* [RECORDED DATA]:
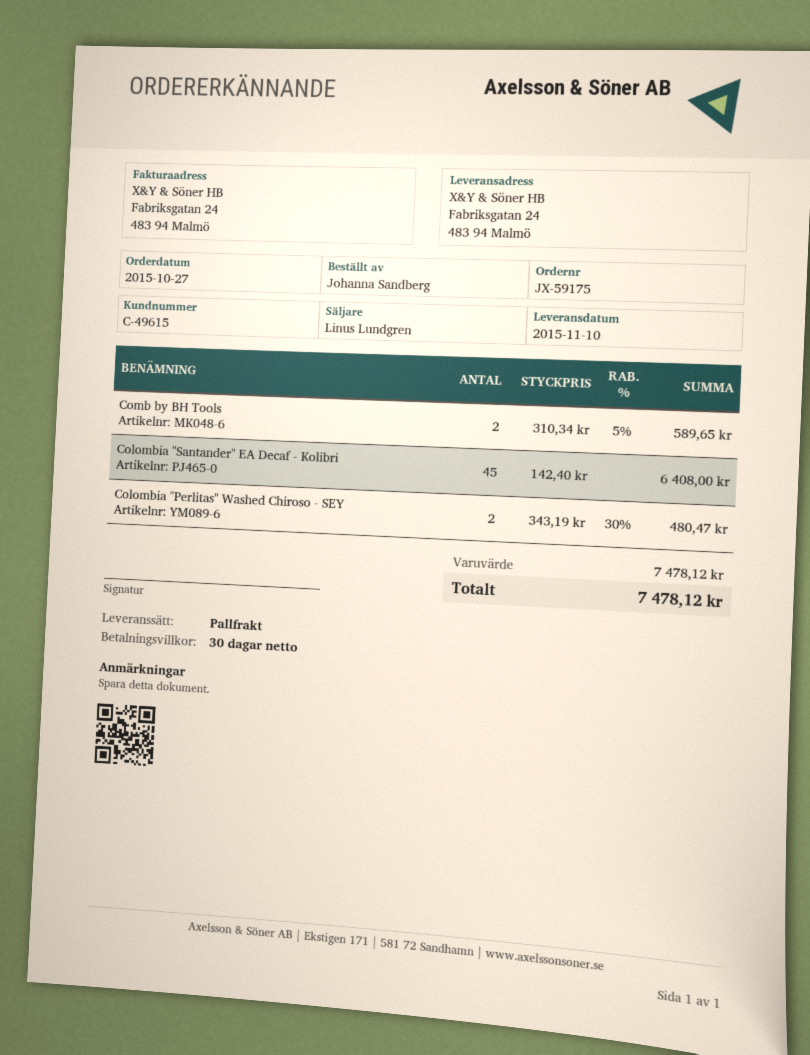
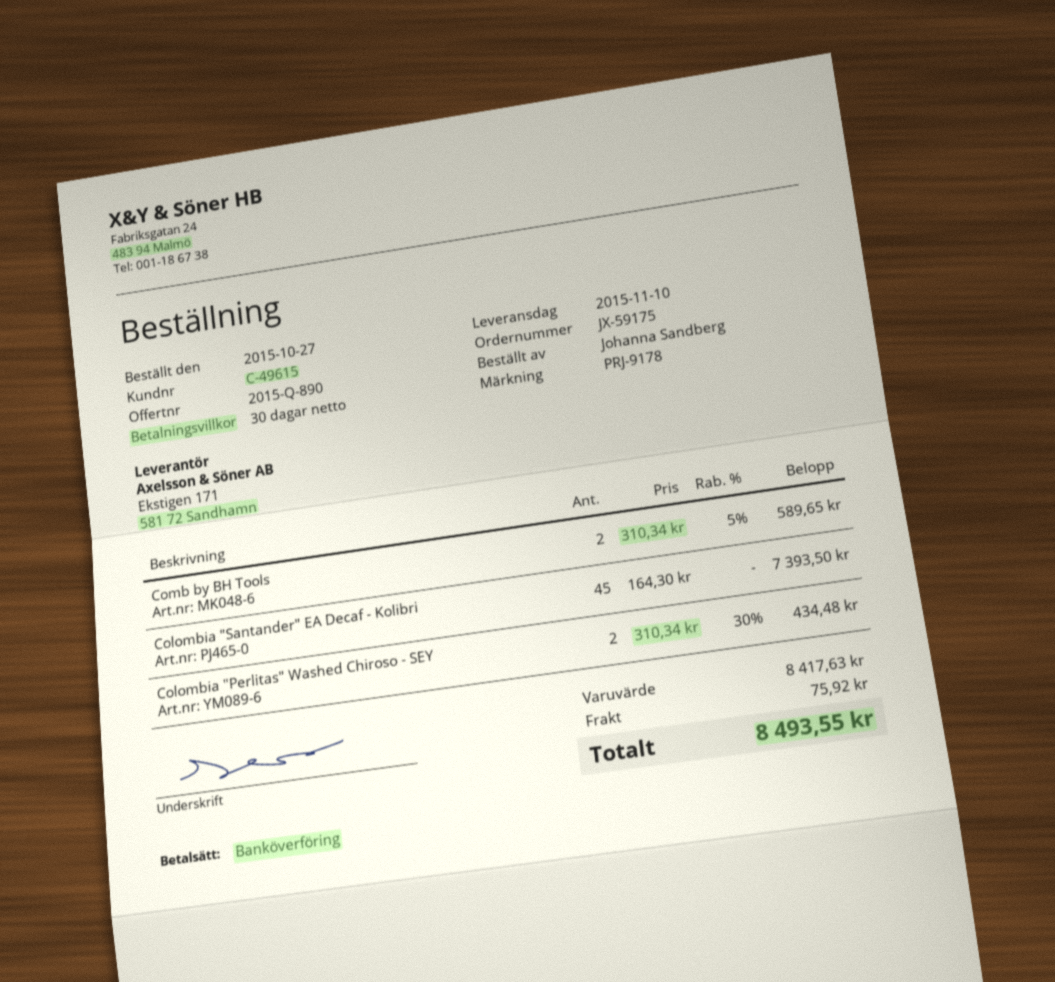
Colombia "Santander" EA Decaf - Kolibri: 45 x 142.40 = 6408.00 -> 45 x 164.30 = 7393.50
Colombia "Perlitas" Washed Chiroso - SEY: 2 x 343.19 - 30% = 480.47 -> 2 x 310.34 - 30% = 434.48
subtotal: 7478.12 -> 8417.63
shipping: none -> 75.92
total: 7478.12 -> 8493.55

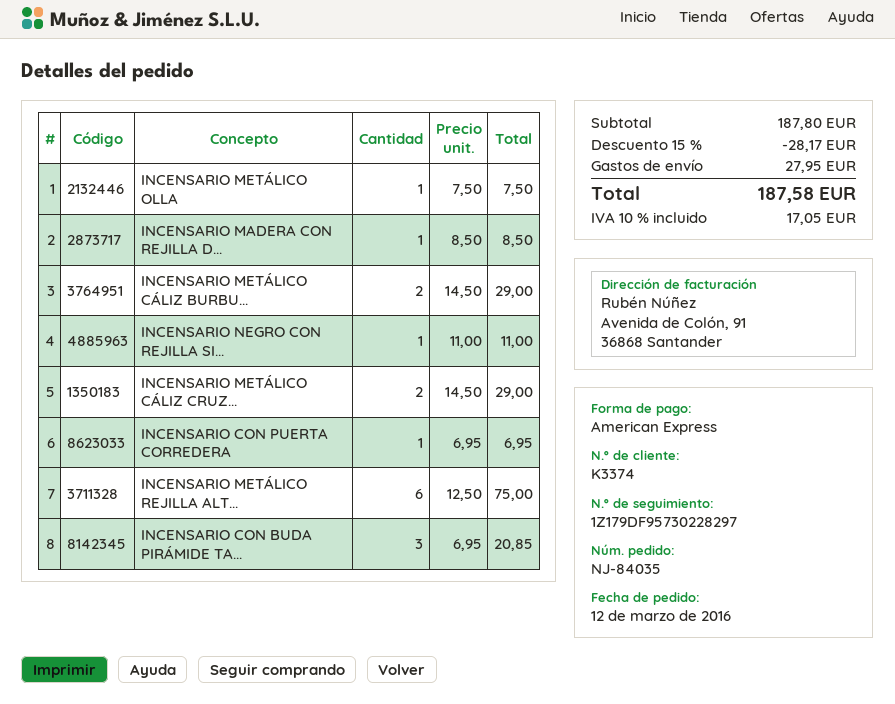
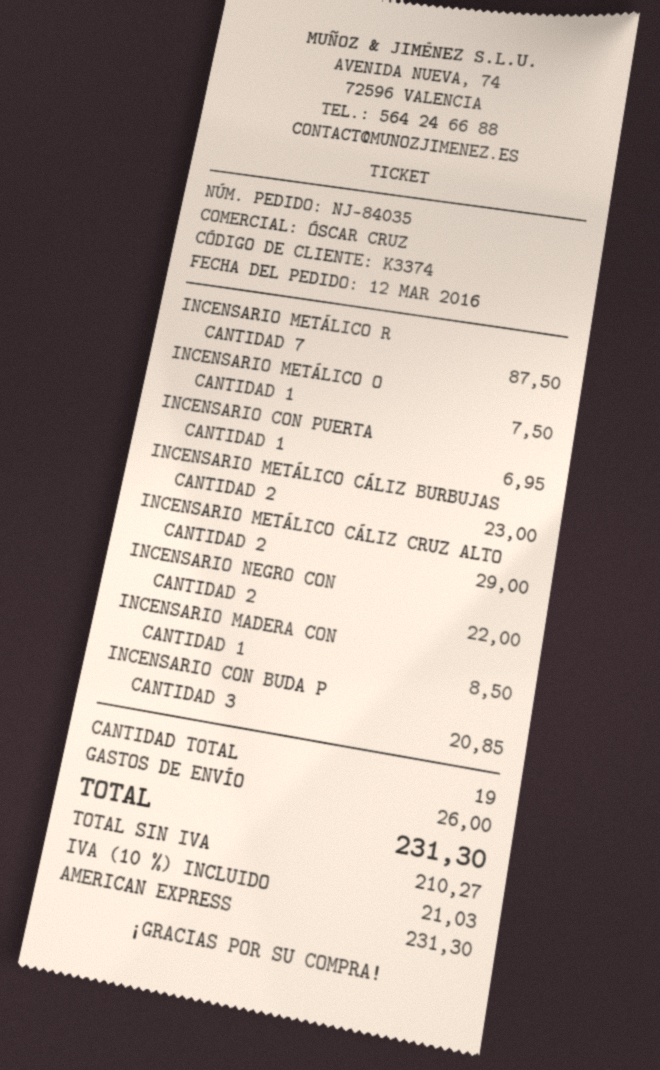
INCENSARIO METÁLICO CÁLIZ BURBU...: 2 for 29.00 -> 2 for 23.00
INCENSARIO NEGRO CON REJILLA SI...: 1 for 11.00 -> 2 for 22.00
INCENSARIO METÁLICO REJILLA ALT...: 6 for 75.00 -> 7 for 87.50
discount: 15% = 28.17 -> none
shipping: 27.95 -> 26.00
tax: 10% = 17.05 -> 10% = 21.03
total: 187.58 -> 231.30

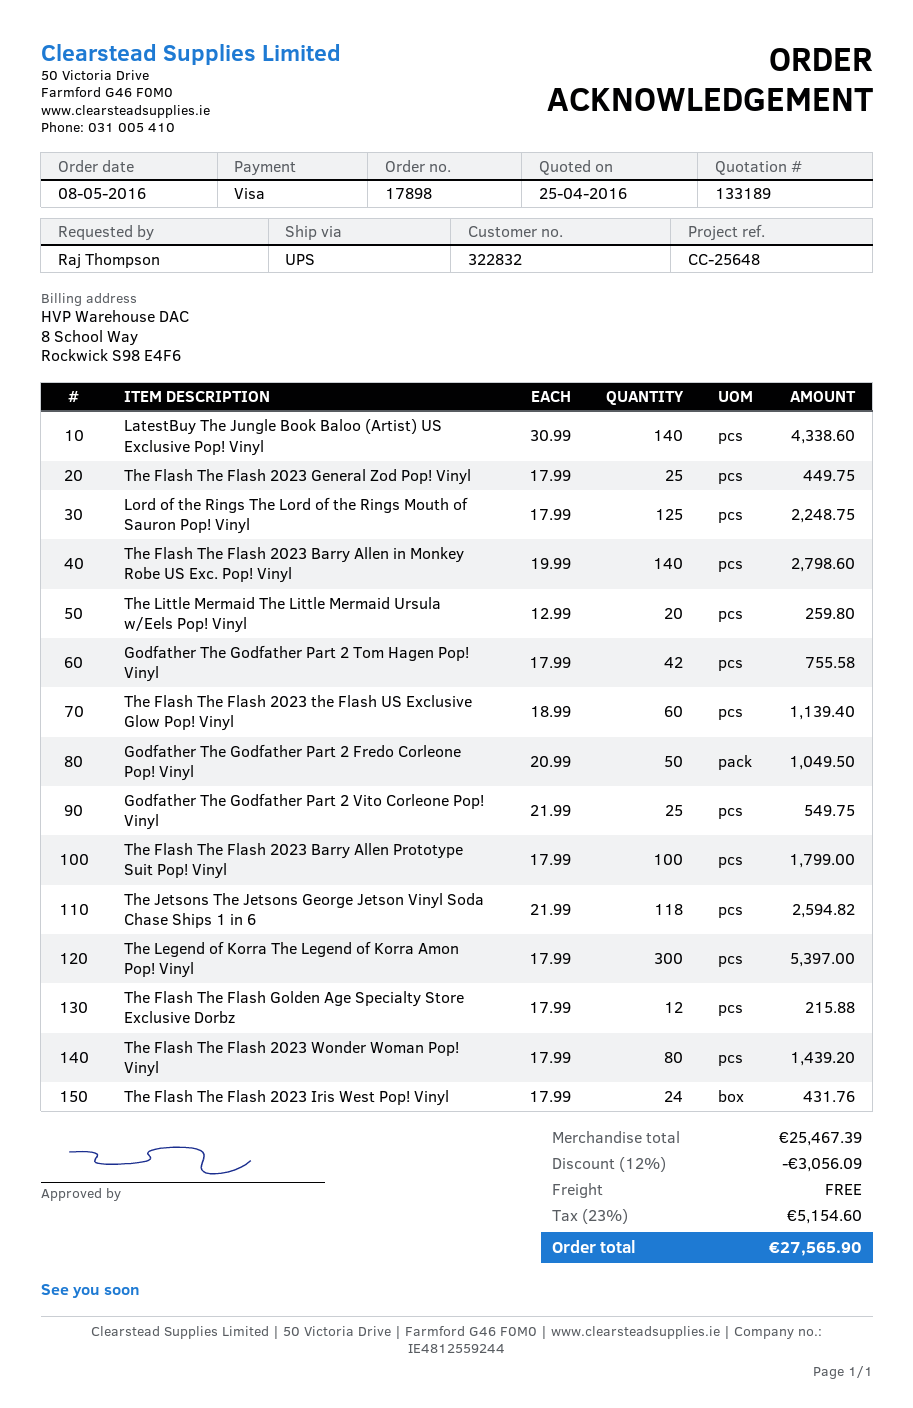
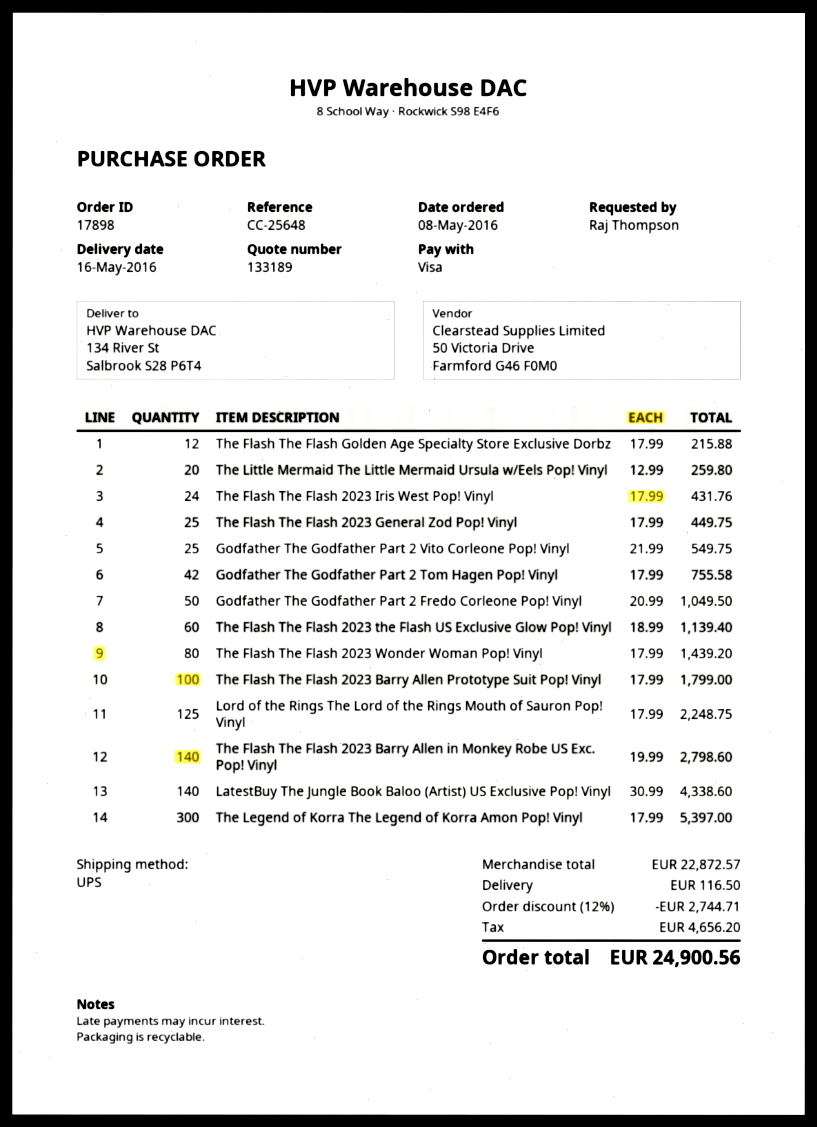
The Jetsons The Jetsons George Jetson Vinyl Soda Chase Ships 1 in 6: 118 x 21.99 = 2594.82 -> none
subtotal: 25467.39 -> 22872.57
discount: 12% = 3056.09 -> 12% = 2744.71
shipping: 0.00 -> 116.50
tax: 5154.60 -> 4656.20
total: 27565.90 -> 24900.56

* [WHAT TO WORK ON]: Retype each record exactly as it appears above and drop the images.

* [RESULT OF THIS EXERCISE]:
Colombia "Santander" EA Decaf - Kolibri: 45 x 142.40 = 6408.00 -> 45 x 164.30 = 7393.50
Colombia "Perlitas" Washed Chiroso - SEY: 2 x 343.19 - 30% = 480.47 -> 2 x 310.34 - 30% = 434.48
subtotal: 7478.12 -> 8417.63
shipping: none -> 75.92
total: 7478.12 -> 8493.55

INCENSARIO METÁLICO CÁLIZ BURBU...: 2 for 29.00 -> 2 for 23.00
INCENSARIO NEGRO CON REJILLA SI...: 1 for 11.00 -> 2 for 22.00
INCENSARIO METÁLICO REJILLA ALT...: 6 for 75.00 -> 7 for 87.50
discount: 15% = 28.17 -> none
shipping: 27.95 -> 26.00
tax: 10% = 17.05 -> 10% = 21.03
total: 187.58 -> 231.30

The Jetsons The Jetsons George Jetson Vinyl Soda Chase Ships 1 in 6: 118 x 21.99 = 2594.82 -> none
subtotal: 25467.39 -> 22872.57
discount: 12% = 3056.09 -> 12% = 2744.71
shipping: 0.00 -> 116.50
tax: 5154.60 -> 4656.20
total: 27565.90 -> 24900.56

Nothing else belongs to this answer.